The commodity bulls only tell half the story. They say that globalization and rising affluence with increase demand for commodities. This is true, but what they don't mention is that globalization and rising affluence also increases the supply of commodities. A global community means a global network of investors now deploy capital to develop energy projects. More regions are starting to produce. Investors should fear supply instead of chasing demand.
Producers Pump Faster
Energy companies tried to cut production in response to low natural gas prices, but couldn't stick to it. United States natural gas production for 2013 will match its 2012 year record levels. Active U.S. gas rigs drastically fell 49% this year and the number of gas rigs stood at 413. This is the lowest number of active rigs since June 1999. US prices this year are estimated only one third of its 2008 price levels.
Unfortunately for energy companies, these efforts have failed. The price of fuel started to fall last October 30 and dropped by 9.2% last November 12 from a record 44% price increase last September 10. "As the gas price goes down, it's almost like they need to produce twice as much to keep their cash flow where it was," said Mr. Edward Kallio, director of Calgary based gas consulting firm Ziff Energy Group. Gas stockpiles surged to an all-time high this month to around $15 billion using current spot prices. Oklahoma based Chesapeake Energy (CHK) reported third quarter gas production rose 9.8% from second quarter to 302 billion cubic feet.
Gas companies remain positive that a rise in gas prices would yield from diminishing number of gas rigs. This optimism seems groundless in an industry that competes almost exclusively on price.
As you might imagine, lower energy prices make it harder to sell oil and gas properties at attractive prices. Chesapeake recently announced that it would delay asset sales to seek out new buyers. The move was seen as a reaction to the reported net loss of $2 billion, which especially smarted after last year's $922 million profit. The share value also dropped drastically.
Chesapeake had hoped to sell about $19 billion worth of assets to fund the shortfall created by the dive in U.S gas prices. The 29% plunge in fuel prices caused consumers to buy on the cheap, depleting Chesapeake's reserves of enough gas to provide for every U.S household for over a year.
The sale of gas fields and assets to recover losses was originally scheduled to be finalized by the end of 2013, but these sales now have been pushed to next year. Chesapeake has also delayed the sale of 2 million acres in Mississippi Lime that was to back a deal for a joint venture with Asian investors. The energy producer cited concerns about political opposition and may have to consider buying drilling rights instead. The Canadian government's rejection of the bid to purchase Progress Energy Resources by Malaysia's Petroleum Nasional has also brought concerns over Asian buyers. Alembic Global Advisors Analyst James Sullivan, however, expressed doubts about the Mississippi Lime formation. Sullivan said, "We have continued reservations about the company's liquidity."

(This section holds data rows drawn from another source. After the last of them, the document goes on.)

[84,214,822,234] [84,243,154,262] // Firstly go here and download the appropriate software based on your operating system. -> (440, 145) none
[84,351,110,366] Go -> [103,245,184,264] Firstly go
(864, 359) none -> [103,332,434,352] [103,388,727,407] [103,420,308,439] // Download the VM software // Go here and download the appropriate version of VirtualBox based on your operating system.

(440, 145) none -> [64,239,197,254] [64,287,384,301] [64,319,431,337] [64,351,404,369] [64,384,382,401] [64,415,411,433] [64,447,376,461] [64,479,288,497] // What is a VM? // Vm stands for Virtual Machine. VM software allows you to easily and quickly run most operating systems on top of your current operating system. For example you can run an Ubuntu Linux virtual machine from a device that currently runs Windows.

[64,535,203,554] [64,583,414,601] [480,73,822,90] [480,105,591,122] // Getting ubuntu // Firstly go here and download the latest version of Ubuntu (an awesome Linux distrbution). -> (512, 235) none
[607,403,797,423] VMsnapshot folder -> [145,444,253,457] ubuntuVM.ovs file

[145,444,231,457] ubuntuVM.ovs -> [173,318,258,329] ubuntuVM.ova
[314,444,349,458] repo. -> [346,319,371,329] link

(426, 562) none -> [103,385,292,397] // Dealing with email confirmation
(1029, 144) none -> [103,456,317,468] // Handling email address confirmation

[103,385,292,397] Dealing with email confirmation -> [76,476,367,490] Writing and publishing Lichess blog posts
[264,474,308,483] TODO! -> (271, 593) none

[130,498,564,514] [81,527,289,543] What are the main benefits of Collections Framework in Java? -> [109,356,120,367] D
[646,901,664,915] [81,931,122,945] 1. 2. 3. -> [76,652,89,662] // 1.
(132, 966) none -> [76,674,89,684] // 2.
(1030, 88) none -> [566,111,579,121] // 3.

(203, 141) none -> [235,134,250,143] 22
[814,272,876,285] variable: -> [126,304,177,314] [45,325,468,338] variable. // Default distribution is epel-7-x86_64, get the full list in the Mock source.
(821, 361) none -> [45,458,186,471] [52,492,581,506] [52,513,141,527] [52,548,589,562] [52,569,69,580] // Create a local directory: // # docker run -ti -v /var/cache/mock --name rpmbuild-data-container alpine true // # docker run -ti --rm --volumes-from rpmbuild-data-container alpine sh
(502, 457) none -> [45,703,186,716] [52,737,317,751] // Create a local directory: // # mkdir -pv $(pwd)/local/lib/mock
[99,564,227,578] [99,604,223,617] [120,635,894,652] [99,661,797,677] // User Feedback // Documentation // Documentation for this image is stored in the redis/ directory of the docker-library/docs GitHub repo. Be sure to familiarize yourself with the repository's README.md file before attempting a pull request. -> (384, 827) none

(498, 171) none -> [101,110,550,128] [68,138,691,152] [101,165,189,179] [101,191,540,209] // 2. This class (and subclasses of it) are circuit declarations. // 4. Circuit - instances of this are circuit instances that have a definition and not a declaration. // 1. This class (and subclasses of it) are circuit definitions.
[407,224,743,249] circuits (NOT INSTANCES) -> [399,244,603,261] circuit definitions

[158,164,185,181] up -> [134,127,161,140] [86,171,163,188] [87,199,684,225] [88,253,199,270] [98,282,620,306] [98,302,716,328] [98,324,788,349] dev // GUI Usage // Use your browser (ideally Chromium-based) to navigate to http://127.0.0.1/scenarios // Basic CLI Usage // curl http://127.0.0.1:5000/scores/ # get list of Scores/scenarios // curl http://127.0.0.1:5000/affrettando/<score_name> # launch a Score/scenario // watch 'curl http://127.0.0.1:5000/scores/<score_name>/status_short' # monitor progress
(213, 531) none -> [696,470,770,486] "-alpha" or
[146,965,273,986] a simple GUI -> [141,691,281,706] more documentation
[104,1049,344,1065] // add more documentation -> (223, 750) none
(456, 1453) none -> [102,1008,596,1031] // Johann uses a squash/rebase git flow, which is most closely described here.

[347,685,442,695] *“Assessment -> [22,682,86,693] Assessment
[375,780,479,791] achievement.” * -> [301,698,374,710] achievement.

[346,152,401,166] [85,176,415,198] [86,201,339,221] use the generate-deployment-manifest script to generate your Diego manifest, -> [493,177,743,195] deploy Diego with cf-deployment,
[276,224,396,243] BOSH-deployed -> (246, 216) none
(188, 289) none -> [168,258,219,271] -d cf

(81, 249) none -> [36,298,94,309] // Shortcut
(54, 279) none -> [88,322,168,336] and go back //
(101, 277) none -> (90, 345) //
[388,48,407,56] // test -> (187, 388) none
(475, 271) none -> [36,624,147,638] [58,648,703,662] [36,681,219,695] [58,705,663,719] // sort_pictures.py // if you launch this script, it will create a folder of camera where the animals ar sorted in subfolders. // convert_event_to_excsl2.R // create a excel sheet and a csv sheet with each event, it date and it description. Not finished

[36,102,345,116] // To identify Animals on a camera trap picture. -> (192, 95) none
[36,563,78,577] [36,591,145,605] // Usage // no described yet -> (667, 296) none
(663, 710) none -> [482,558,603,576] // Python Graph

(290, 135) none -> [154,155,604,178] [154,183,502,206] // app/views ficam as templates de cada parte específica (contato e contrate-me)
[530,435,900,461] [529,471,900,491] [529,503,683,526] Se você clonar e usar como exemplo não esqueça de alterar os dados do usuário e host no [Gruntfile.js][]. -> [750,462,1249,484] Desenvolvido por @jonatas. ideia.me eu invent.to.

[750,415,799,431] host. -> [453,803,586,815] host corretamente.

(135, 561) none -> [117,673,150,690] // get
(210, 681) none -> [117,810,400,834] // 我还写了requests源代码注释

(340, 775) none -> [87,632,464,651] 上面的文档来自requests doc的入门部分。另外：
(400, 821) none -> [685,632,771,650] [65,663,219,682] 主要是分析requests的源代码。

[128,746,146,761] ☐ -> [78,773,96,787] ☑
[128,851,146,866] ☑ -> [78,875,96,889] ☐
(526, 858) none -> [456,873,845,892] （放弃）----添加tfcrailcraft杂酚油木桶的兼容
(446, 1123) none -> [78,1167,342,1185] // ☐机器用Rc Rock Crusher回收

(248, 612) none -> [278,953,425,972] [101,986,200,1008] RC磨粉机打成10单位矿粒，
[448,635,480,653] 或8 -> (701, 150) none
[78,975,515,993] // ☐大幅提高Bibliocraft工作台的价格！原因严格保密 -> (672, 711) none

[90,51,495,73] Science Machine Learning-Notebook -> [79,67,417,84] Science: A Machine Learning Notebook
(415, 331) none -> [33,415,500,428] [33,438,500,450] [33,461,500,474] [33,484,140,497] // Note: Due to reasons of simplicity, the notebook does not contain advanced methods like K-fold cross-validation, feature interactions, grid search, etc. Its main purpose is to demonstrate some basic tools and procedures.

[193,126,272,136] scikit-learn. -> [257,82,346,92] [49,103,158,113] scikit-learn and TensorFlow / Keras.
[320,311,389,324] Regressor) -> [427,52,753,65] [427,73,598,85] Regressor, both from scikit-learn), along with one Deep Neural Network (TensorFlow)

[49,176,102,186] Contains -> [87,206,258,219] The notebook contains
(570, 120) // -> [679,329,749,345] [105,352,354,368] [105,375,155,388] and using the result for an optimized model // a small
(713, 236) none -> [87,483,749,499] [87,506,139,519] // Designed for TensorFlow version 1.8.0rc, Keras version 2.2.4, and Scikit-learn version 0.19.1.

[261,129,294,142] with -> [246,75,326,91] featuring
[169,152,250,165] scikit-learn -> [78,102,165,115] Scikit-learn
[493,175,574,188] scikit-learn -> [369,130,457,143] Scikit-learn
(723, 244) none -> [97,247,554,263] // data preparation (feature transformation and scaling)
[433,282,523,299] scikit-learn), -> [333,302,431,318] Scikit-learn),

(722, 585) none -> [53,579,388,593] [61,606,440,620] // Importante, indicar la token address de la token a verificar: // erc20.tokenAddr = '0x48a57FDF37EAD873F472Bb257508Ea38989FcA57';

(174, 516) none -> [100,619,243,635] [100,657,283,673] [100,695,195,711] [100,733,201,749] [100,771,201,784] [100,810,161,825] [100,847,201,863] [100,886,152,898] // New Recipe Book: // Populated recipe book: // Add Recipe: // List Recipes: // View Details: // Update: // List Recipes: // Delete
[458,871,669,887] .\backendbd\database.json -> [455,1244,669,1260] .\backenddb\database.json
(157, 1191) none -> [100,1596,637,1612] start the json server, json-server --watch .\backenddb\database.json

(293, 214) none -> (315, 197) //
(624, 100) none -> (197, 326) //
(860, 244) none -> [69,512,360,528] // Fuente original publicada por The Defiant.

The drop in prices since the start of the year has also forced companies like BHP Billiton (BHP) and Encana (ECA) to write down the value of their gas properties in North America. Though drilling in many oilfields is becoming unprofitable, Argus Research Analyst Phillip Weiss indicated that Chesapeake might not follow suit regarding write offs. According to Weiss, "Eventually they'll be able to put those resources back on the books when prices recover and they become economical."
Chesapeake also refuted claims that it would run out of cash by 2013 and encouraged investors by saying that it would record about $2 billion in surplus cash flow before the close of 2012. The company also intends to borrow a five-year $2 billion loan and use proceeds from the sale of the loan to finance a credit pact in May and boost the yield to investors. There has also been a change in the board under the influence of the major stockholders, Carl Icahn and Southeastern Asset Management. An inquiry into the borrowings of former chairman McClendon is also underway, though it is not clear when the board will have results.
Investors need to demand incredibly low valuations to be lured into oil and gas investments. The price multiples of Exxon Mobil (XOM), Chevron (CVX), Chesapeake Energy, and others must trade at significant discounts to the broader market. Exxon Mobil and Chevron appear to be the most attractively valued oil and gas large caps in North America:
Enterprise Products Partners
Canadian Natural Resources
Pioneer Natural Resources
Cabot Oil & Gas
Investors should put Exxon Mobil and Chevron on top of their oil and gas sector list of buy candidates. Chesapeake is more expensive on a price-to-sales basis and is currently searching for liquidity, so investors should look elsewhere at least until its price-to-sales ratio drops below all its competitors.